This is a tale of two speeches. They occur three weeks apart. One is outdoors, one indoors. In one the president faces west, where he was born, reared, came of age, and where his outlook — great possibilities, new beginnings — is rooted. In the other, the president faces Congress, where he served for less than four years, where the destiny of his hopes will be decided, where his greatest troubles lie.
The first speech, of course, is his inaugural address on Monday. In it he must set the tone for his second term and give a sense of the kind of country, society and world he is trying to shape. The second speech is his State of the Union address on Feb. 12. That is a different kind of speech entirely.

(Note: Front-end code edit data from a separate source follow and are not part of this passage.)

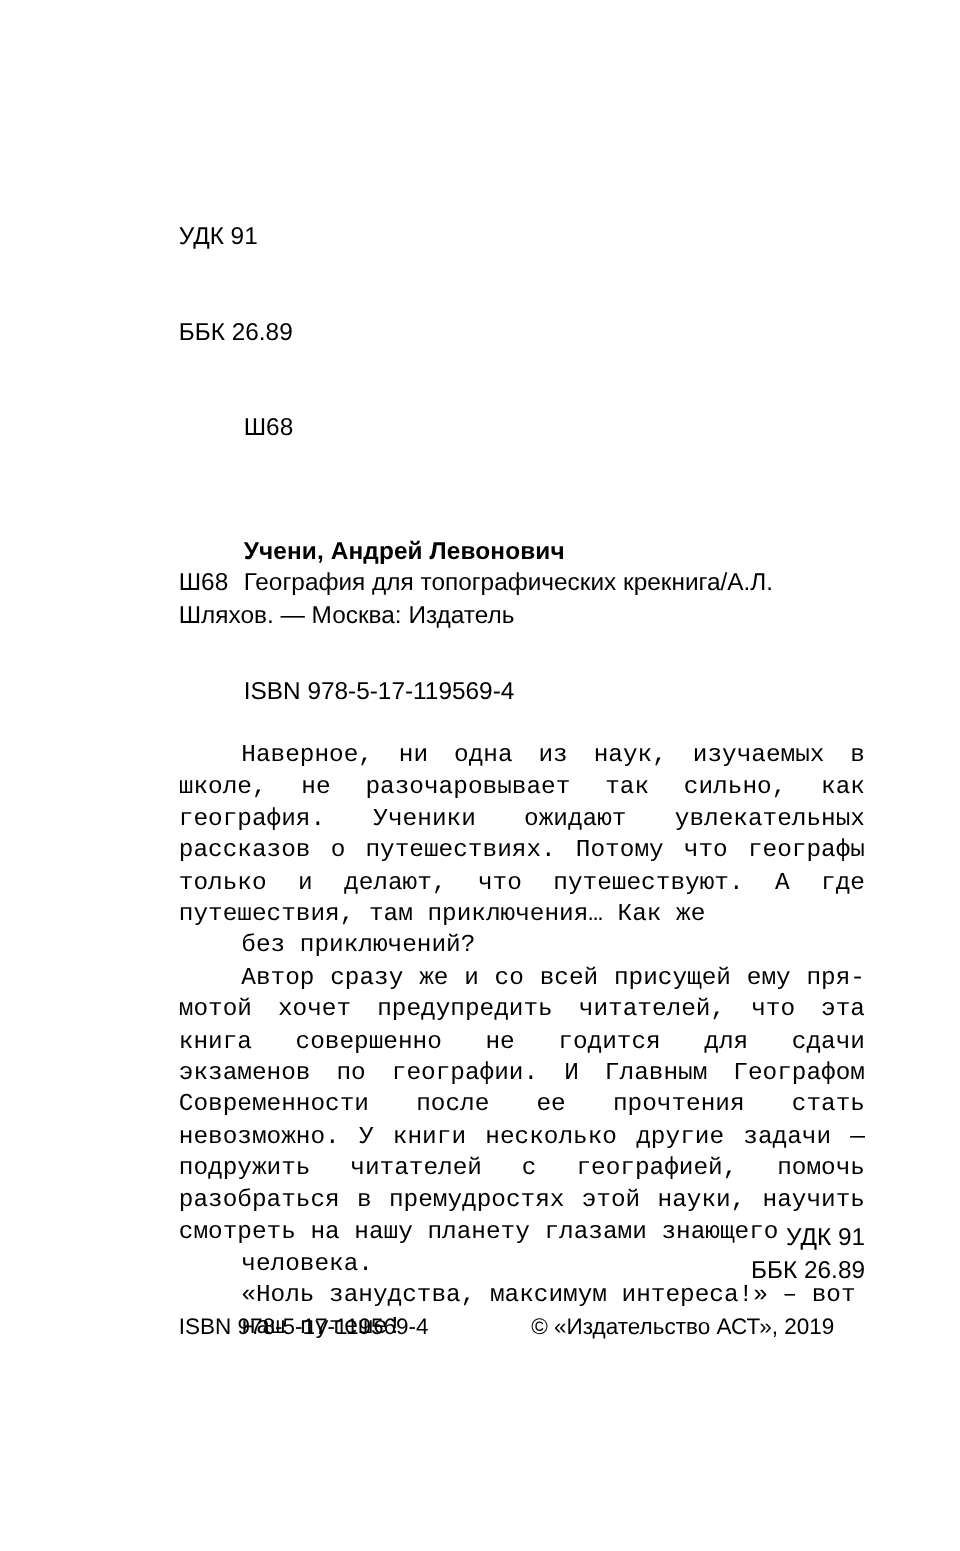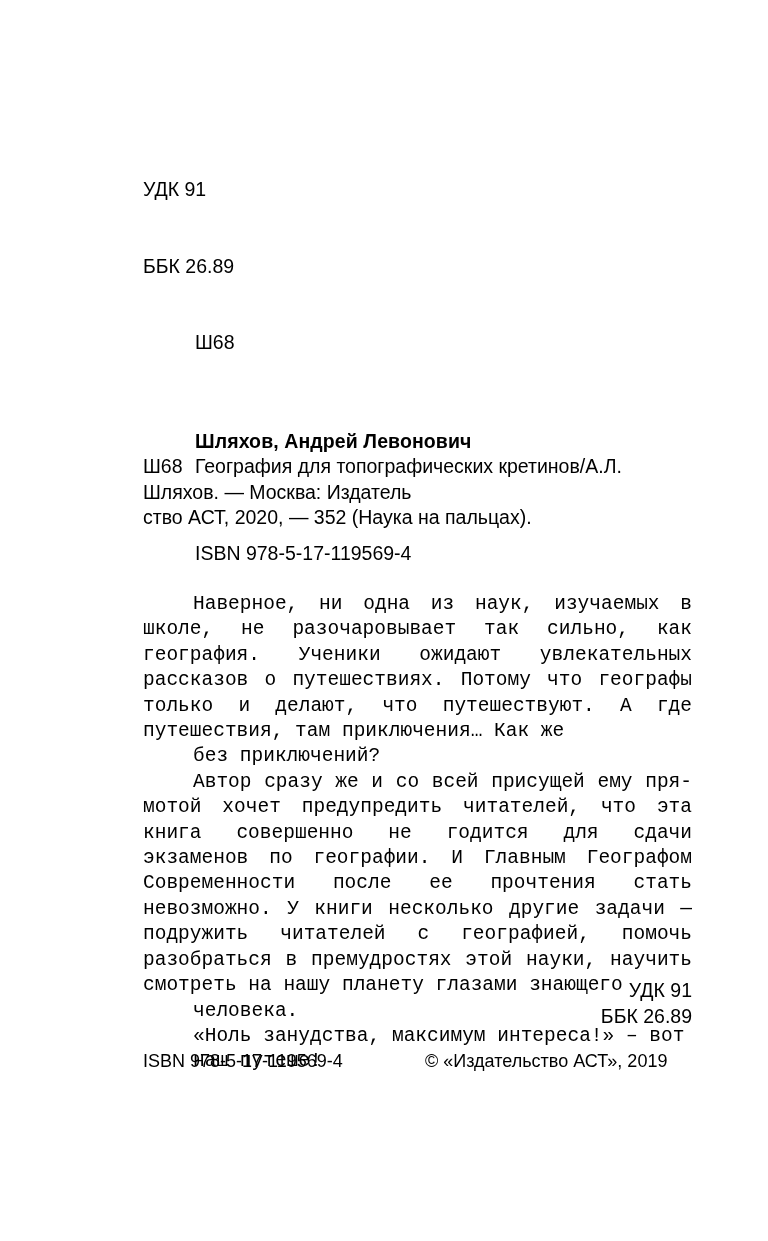--- a/index.html
+++ b/index.html
@@ -136,24 +136,24 @@
 
 <div class="page">
 
   <div class="top-codes">
     <span class="line">УДК 91</span>
     <span class="line">ББК 26.89</span>
     <span class="line indent">Ш68</span>
   </div>
 
   <div class="record">
-    <div class="record-author">Шляхов, Андрей Левонович</div>
+    <div class="record-author">Учени, Андрей Левонович</div>
     <div class="record-body">
       <span class="sigla">Ш68</span>
-      <span class="record-text"><span>География для топографических кре­тинов/А.Л. Шляхов. — Москва: Издатель­</span><span class="lastline">ство АСТ, 2020, — 352 (Наука на пальцах).</span></span>
+      <span class="record-text"><span>География для топографических кре­книга/А.Л. Шляхов. — Москва: Издатель­</span></span>
     </div>
   </div>
 
   <div class="isbn-top">ISBN 978-5-17-119569-4</div>
 
   <div class="annotation">
     <p><span>Наверное, ни одна из наук, изучаемых в школе, не разочаровывает так сильно, как география. Учени­ки ожидают увлекательных рассказов о путешестви­ях. Потому что географы только и делают, что путеше­ствуют. А где путешествия, там приключения… Как же</span><span class="tail">без приключений?</span></p>
     <p><span>Автор сразу же и со всей присущей ему пря­мотой хочет предупредить читателей, что эта книга совершенно не годится для сдачи экзаменов по гео­графии. И Главным Географом Современности после ее прочтения стать невозможно. У книги несколько другие задачи — подружить читателей с географи­ей, помочь разобраться в премудростях этой науки, научить смотреть на нашу планету глазами знающего</span><span class="tail">человека.</span></p>
     <p><span>«Ноль занудства, максимум интереса!» – вот</span><span class="tail">наш путеше!</span></p>
   </div>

Presumably the president is at work on both. He knows that very few inaugural addresses resonate in the national memory and that almost no State of the Union address counts for much. The one is a musical overture to a presidential term, the other a dry docket with all the violin music of a shopping list, though George W. Bush did use his 2002 address to declaim on the “axis of evil.”
More than many presidents, Barack Obama has learned the limits of the power of the presidency, a concept promulgated by political scientist Richard Neustadt, whose book on presidential leadership John F. Kennedy distributed to his advisers. But he understands that he has the capacity to set a direction, which he can do again Monday — a different task than setting an agenda, which he is to do Feb. 12.
Inaugural addresses reflect the times in which they are delivered, which is why Franklin Roosevelt spoke in 1933 of the danger of fear itself, and why Abraham Lincoln in 1861 addressed the South: “In your hands, my dissatisfied fellow countrymen, and not in mine, is the momentous issue of civil war.”